-- Material for this task follows --

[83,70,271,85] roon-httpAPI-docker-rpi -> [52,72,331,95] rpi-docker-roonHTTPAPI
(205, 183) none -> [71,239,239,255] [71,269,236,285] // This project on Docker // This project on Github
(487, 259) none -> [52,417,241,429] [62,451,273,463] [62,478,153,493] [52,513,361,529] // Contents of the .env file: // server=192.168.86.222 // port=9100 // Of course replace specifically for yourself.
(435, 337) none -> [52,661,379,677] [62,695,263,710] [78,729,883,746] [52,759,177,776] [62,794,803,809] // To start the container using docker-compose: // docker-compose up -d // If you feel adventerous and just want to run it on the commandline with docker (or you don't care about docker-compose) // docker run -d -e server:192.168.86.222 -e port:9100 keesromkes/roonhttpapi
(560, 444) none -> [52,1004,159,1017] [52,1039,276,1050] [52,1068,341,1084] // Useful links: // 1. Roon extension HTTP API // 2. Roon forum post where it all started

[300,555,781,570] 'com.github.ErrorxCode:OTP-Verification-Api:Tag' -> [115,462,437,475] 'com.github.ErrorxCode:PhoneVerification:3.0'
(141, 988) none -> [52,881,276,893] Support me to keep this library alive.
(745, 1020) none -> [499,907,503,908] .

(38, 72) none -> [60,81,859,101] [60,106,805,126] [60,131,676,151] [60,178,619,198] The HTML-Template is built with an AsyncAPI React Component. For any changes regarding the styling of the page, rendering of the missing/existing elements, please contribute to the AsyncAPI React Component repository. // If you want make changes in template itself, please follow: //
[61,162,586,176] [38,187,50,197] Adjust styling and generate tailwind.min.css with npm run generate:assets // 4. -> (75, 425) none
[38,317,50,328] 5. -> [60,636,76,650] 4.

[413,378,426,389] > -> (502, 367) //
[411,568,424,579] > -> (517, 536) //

-- Material for this task concluded --

Your reply should hold only the lines from the first line of the records through the one with "(435, 337) none", reproduced word for word.

[83,70,271,85] roon-httpAPI-docker-rpi -> [52,72,331,95] rpi-docker-roonHTTPAPI
(205, 183) none -> [71,239,239,255] [71,269,236,285] // This project on Docker // This project on Github
(487, 259) none -> [52,417,241,429] [62,451,273,463] [62,478,153,493] [52,513,361,529] // Contents of the .env file: // server=192.168.86.222 // port=9100 // Of course replace specifically for yourself.
(435, 337) none -> [52,661,379,677] [62,695,263,710] [78,729,883,746] [52,759,177,776] [62,794,803,809] // To start the container using docker-compose: // docker-compose up -d // If you feel adventerous and just want to run it on the commandline with docker (or you don't care about docker-compose) // docker run -d -e server:192.168.86.222 -e port:9100 keesromkes/roonhttpapi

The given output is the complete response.